Cabalcante, Piñeda, and Moya respond that Verdugo-Urquidez does not apply because the Supreme Court did not address the joint-venture doctrine. But in Verdugo-Urquidez, the Supreme Court had no need to consider the joint-venture exception to the Fourth Amendment because the DEA itself performed the search. See 494 U.S. at 261-62; see also Emmanuel, 565 F.3d at 1331 (“Because the Fourth Amendment does not apply to nonresident aliens whose property is searched in a foreign country, there is no need to decide whether the Bahamian officials acted as agents of the United States or whether the wiretap was a joint venture.”). The defendants also cite two post-Verdugo-Urquidez decisions from the Second Circuit that they believe demonstrate that the court must still analyze the joint-venture doctrine regardless of where the search occurred. See United States v. Getto, 729 F.3d 221 (2d Cir. 2013); United States v. Lee, 723 F.3d 134 (2d Cir. 2013). But these cases dealt with searches of United States citizens; therefore, Verdugo-Urquidez’s limit on the Fourth Amendment did not apply. See Getto, 729 F.3d at 224; Lee, 723 F.3d at 136. The defendants in this case are not United States citizens, so the Second Circuit cases are not instructive.
Nor is it relevant that the defendants are invoking Fourth Amendment protections in the United States with respect to their prosecution here. The Supreme Court has explained that “a violation of the [Fourth] Amendment is ‘fully accomplished’ at the time of an unreasonable governmental intrusion.” Vergudo-Urquidez, 494 U.S. at 264. “Whether evidence obtained from [a search on foreign soil] should be excluded at trial in the United States is a remedial question separate from the existence vel non of the constitutional violation.” Id. Thus, we conclude that Cabalcante, Piñeda, and Moya have not shown that their constitutional rights were violated by admission of the Colombian wiretap evidence. Therefore, the district court properly denied the motion to suppress, the motion to reconsider, and the motion for a new trial.
by John Wesley Hall
Criminal Defense Lawyer and
Search and seizure law consultant
Little Rock, Arkansas
Contact: forhall @ aol.com / The Book www.johnwesleyhall.com
"If it was easy, everybody would be doing it.
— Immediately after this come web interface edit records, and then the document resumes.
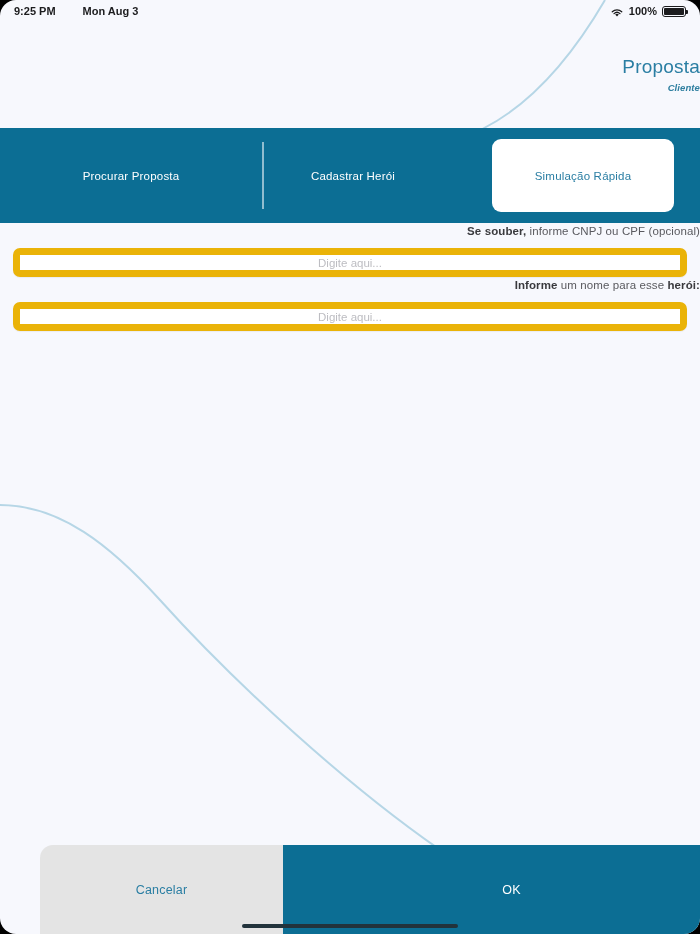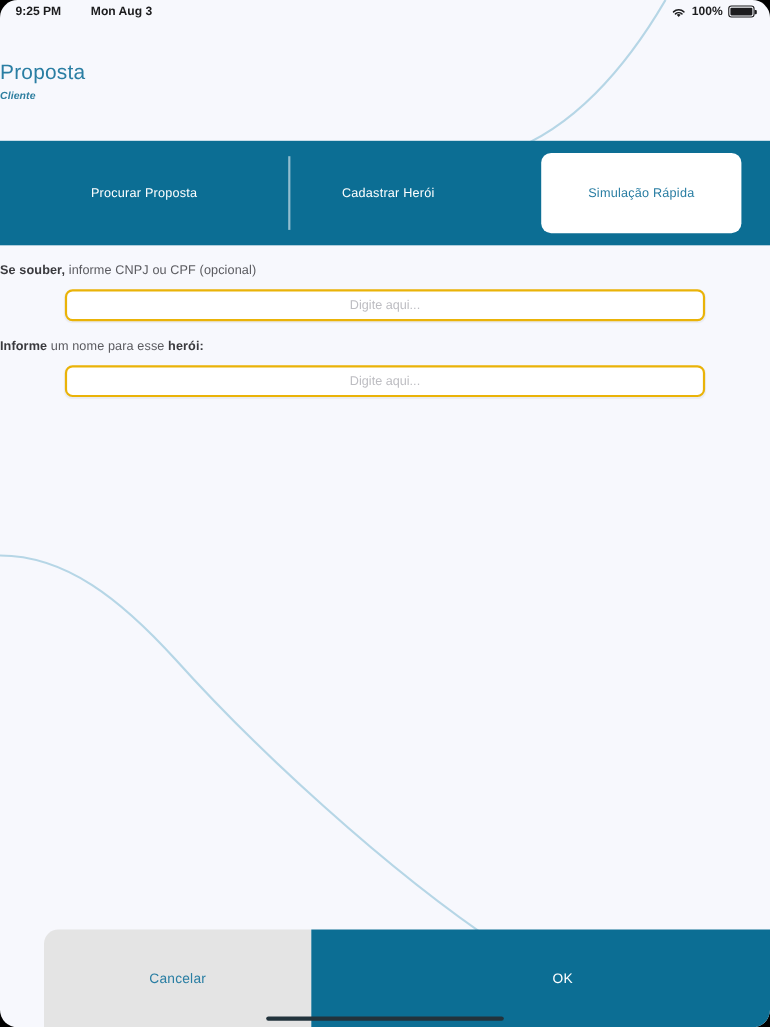"100%" .sb-right { align-items: flex-start -> flex-end }
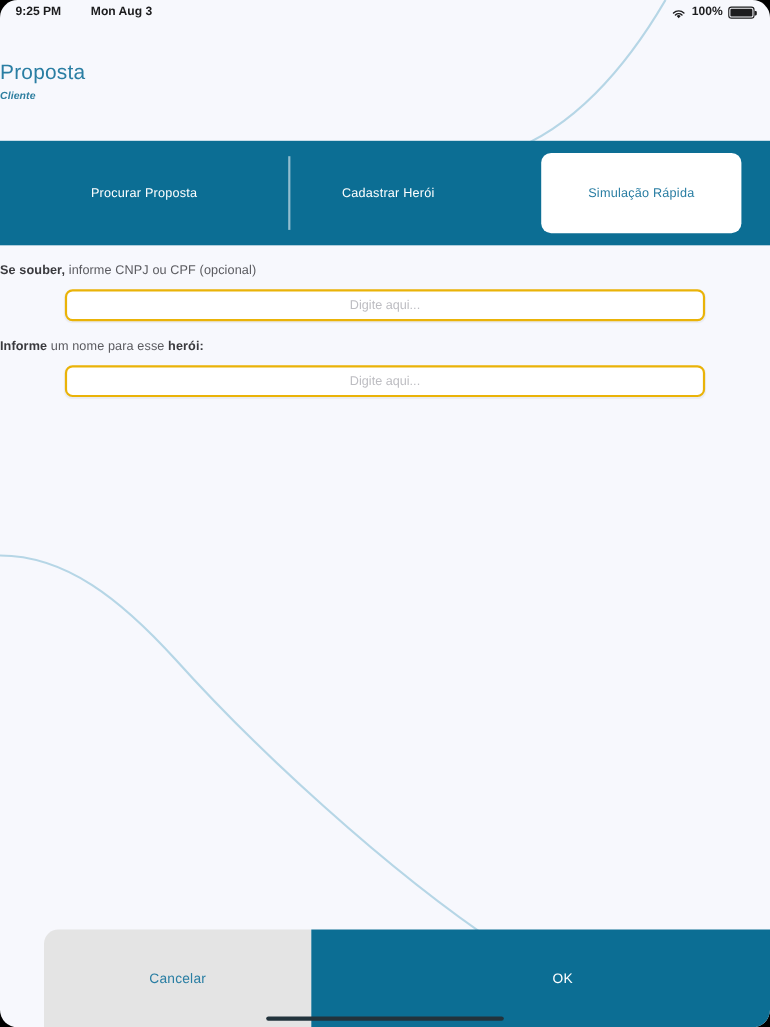"Proposta" #header { align-items: flex-start -> flex-end }
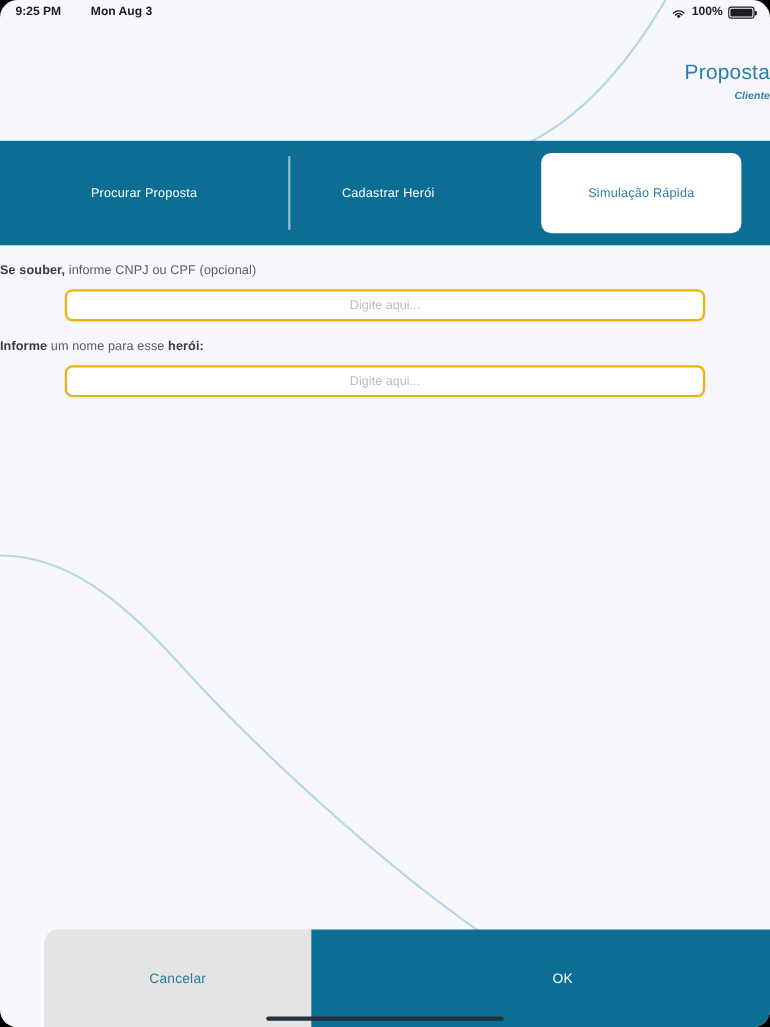"Se souber, informe CNPJ ou" .field-label { padding: 17px 0 0 0 -> 2px 0 0 0; text-align: left -> right }
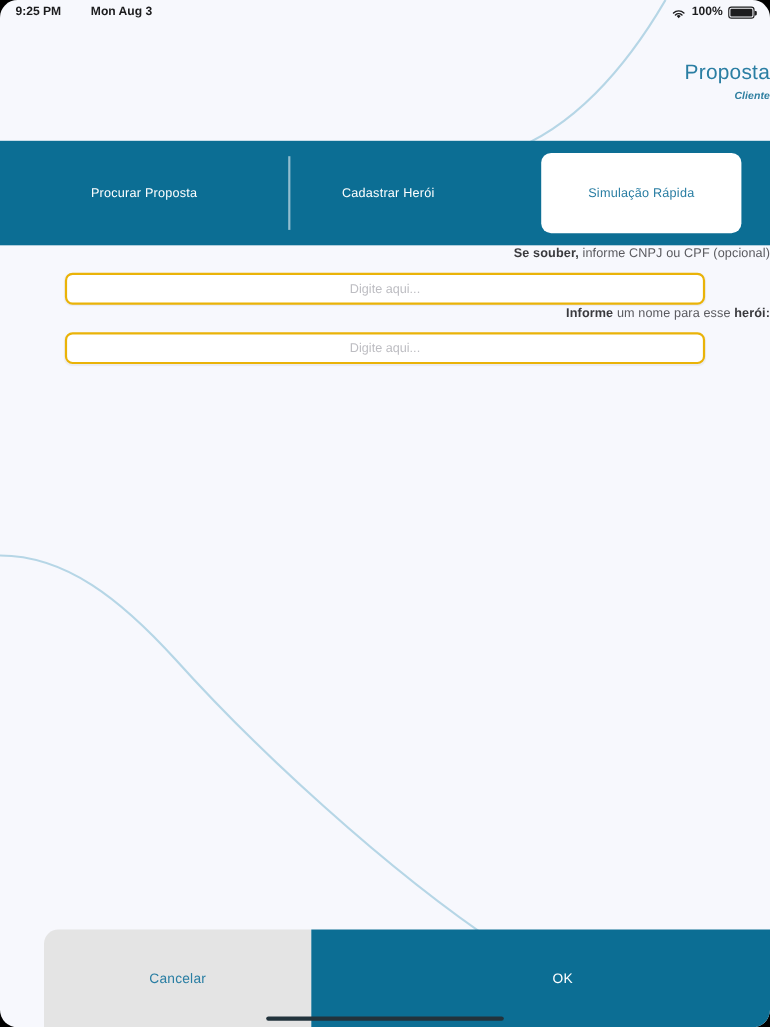"Digite aqui..." .text-input { border: 2px solid #eab308 -> 7px solid #eab308; width: 582px -> 674px }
It isn't, and they don't." —Me
"Life is not a matter of holding good cards, but of playing a poor hand well." –Josh Billings (pseudonym of Henry Wheeler Shaw), Josh Billings on Ice, and Other Things (1868) (erroneously attributed to Robert Louis Stevenson, among others)
“I am still learning.” —Domenico Giuntalodi (but misattributed to Michelangelo Buonarroti (common phrase throughout 1500's)).
"Love work; hate mastery over others; and avoid intimacy with the government."
—Shemaya, in the Thalmud
"It is a pleasant world we live in, sir, a very pleasant world. There are bad people in it, Mr. Richard, but if there were no bad people, there would be no good lawyers."
—Charles Dickens, “The Old Curiosity Shop ... With a Frontispiece. From a Painting by Geo. Cattermole, Etc.” 255 (1848)
"A system of law that not only makes certain conduct criminal, but also lays down rules for the conduct of the authorities, often becomes complex in its application to individual cases, and will from time to time produce imperfect results, especially if one's attention is confined to the particular case at bar. Some criminals do go free because of the necessity of keeping government and its servants in their place. That is one of the costs of having and enforcing a Bill of Rights. This country is built on the assumption that the cost is worth paying, and that in the long run we are all both freer and safer if the Constitution is strictly enforced."
—Williams
v. Nix, 700 F. 2d 1164, 1173 (8th Cir. 1983) (Richard Sheppard Arnold,
J.), rev'd Nix v. Williams, 467 US. 431 (1984).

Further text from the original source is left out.